Berlin - Der Tag hatte so wunderbar entspannt begonnen. Dabei war die Nacht unruhig gewesen, doch beim Aufwachen schien alles schön und der Blick fiel ganz gelassen auf den Wecker. Wie ein Blitz schoss der Schreck in meinen Kopf: Verdammt, verschlafen.

Das Kind musste in 40 Minuten in der Schule sein und der eigene Körper in 60 Minuten beim Arzt. Nun war akute Morgenhektik angesagt. Ich raste mit dem Rad los und war auf die Minute genau in der Praxis. Dafür wurde ich mit einer Stunde Wartezeit entschädigt. Der Arzt schaute auf die Liste mit den Daten und sagte, dass der Blutdruck etwas erhöht sei – das Alter, der Stress. Ich sollte auch im Alltag die Momente der Ruhe genießen und gaaanz bewusst ausdehnen.

Da es meist richtig ist, auf Fachleute zu hören, ging ich ganz entspannt die fünf Etagen nach unten, schaute mir ganz entspannt auf dem Handy die Dienst-Mails an und absolvierte ein ganz tiefenentspanntes Telefonat.

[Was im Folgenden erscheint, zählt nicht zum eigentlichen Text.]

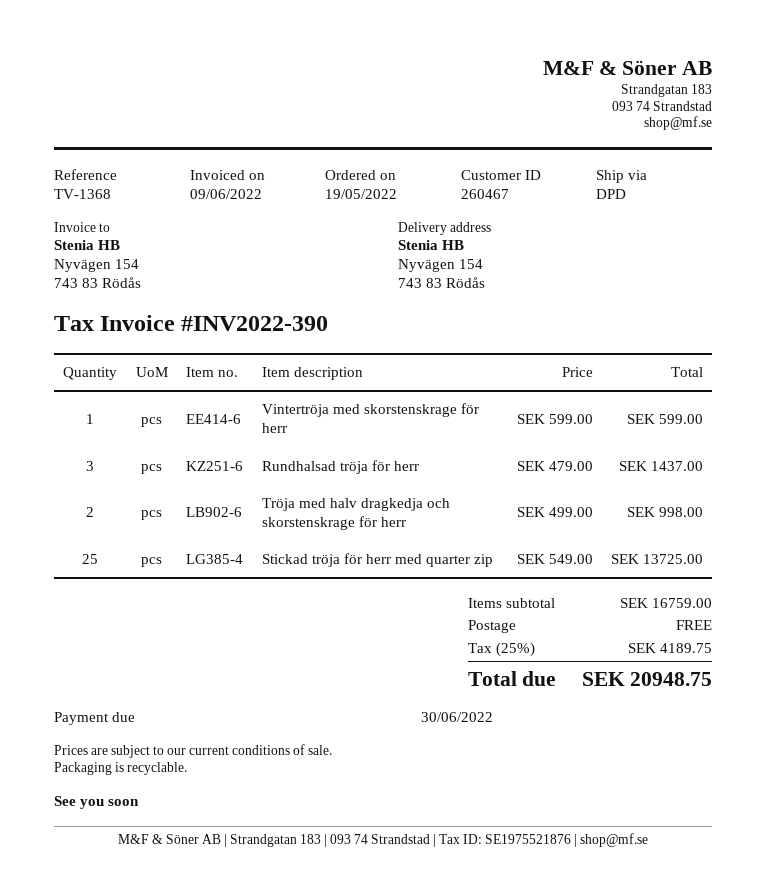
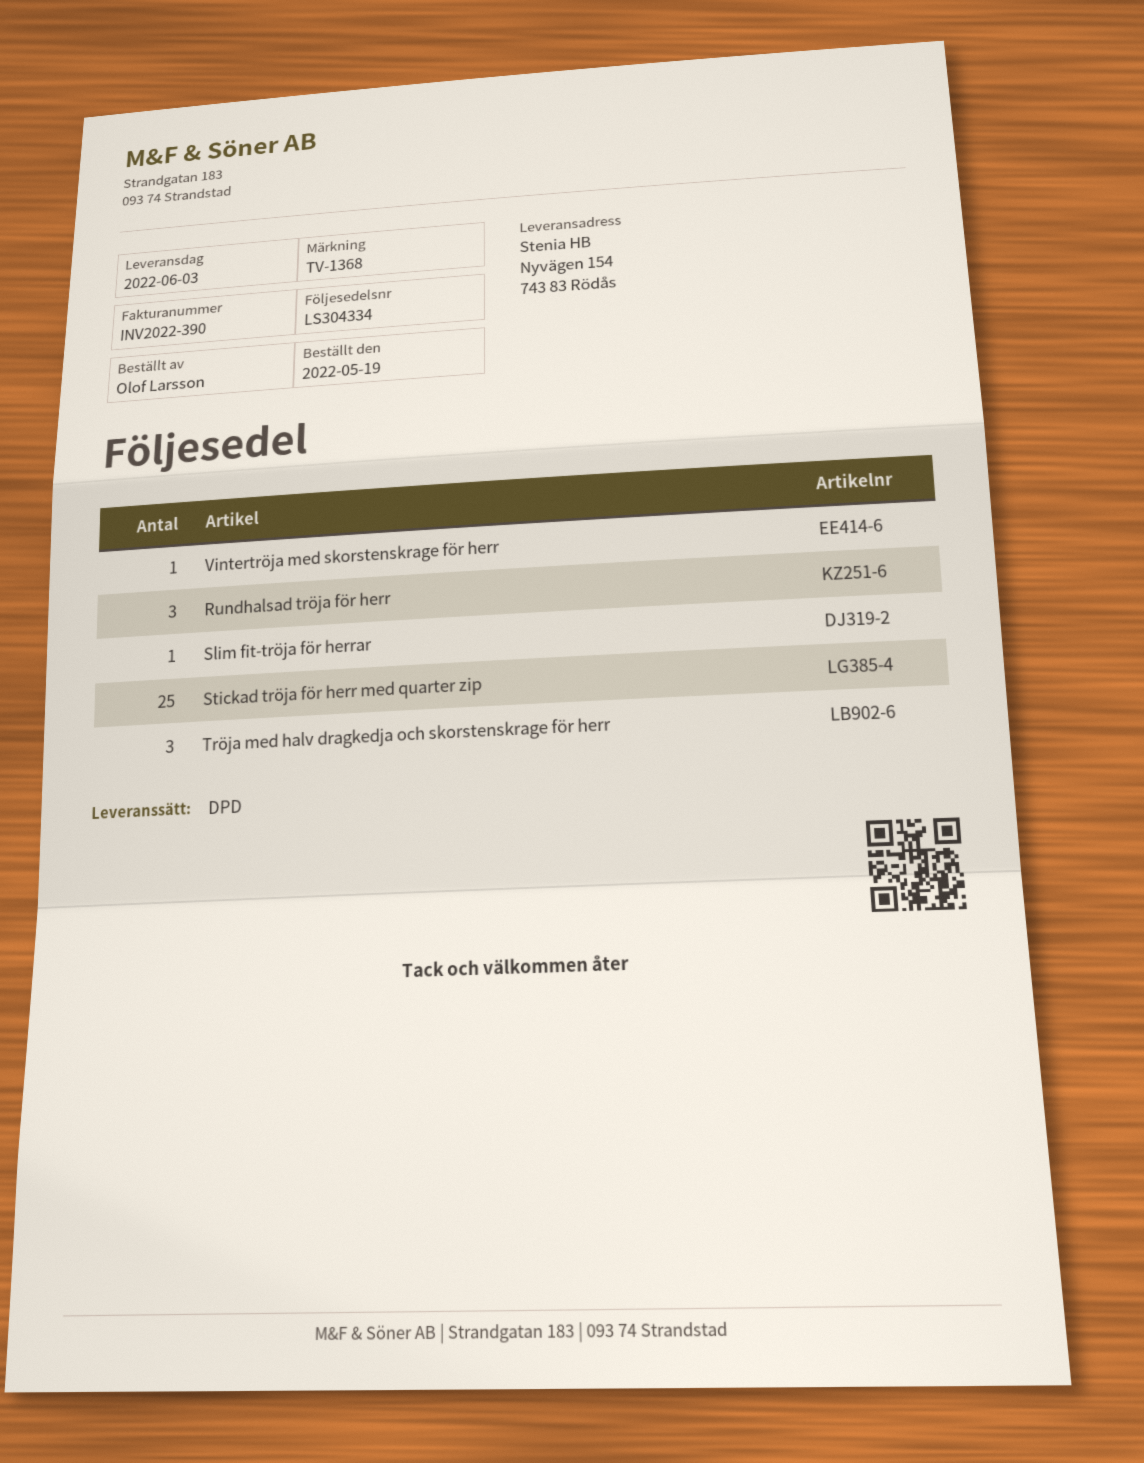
Tröja med halv dragkedja och skorstenskrage för herr: 2 -> 3
Slim fit-tröja för herrar: none -> 1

Dann aufs Rad und ganz entspannt zu dem wichtigen Termin fahren. Nicht weiter nachdenken, einfach nur radeln, den Leuten zulächeln, den Tag genießen.

Ich war pünktlich, hatte sogar noch zehn Minuten, bis ich für den Termin vorm Bildschirm sitzen musste. Als ich das Rad anschloss, merkte ich, dass mein Rucksack fehlte.

Wie ein Blitz schoss der Schreck in meinen Kopf: Handy weg, Ausweise, Geldkarten, all der Kram. Dazu Polizei, Bürgeramt und drei Wochen Rennerei wegen drei Sekunden Unaufmerksamkeit.

Da es nicht immer Pflicht ist, auf Fachleute zu hören, warf ich die neue Entspanntheit in die Ecke und raste mit dem Rad los. Ich stand so unter Strom, dass ich gar nicht mehr die Nerven hatte, über den Blutdruck nachzudenken.

Unterwegs schaute ich auf jeden Rucksack und gab mir die allergrößte Mühe, nicht nur Obdachlose zu verdächtigen, sondern auch alle anderen, dass sie meinen Rucksack gefunden haben und ihn nun vorbildlich zum Fundbüro bringen. Ich hätte die Finder gern von der Last befreit. Je näher ich der Praxis kam, umso sicherer war ich, dass der Rucksack nie und nimmer neben dem Fahrradständer stehen konnte. Ich sah das Bild genau vor mir: Diese Haustür an der Warschauer Straße ohne Rucksack.

Das reale Bild war dann fast genauso wie das in meinem Kopf – nur dass der Rucksack noch da stand. Und alles war noch drin: Handy, Ausweise, Geld. Ein Berliner Wunder. Fast hätte ich mich vor all den Passanten verbeugt wegen so viel Ehrlichkeit.

Der zentnerschwere Stress fiel von mir ab. Wäre nun mein Arzt aus der Haustür getreten, hätte ich ihm gaaanz entspannt die Story erzählt und auch geprahlt, dass ich kein einziges Mal geflucht hatte. Jedenfalls nicht laut.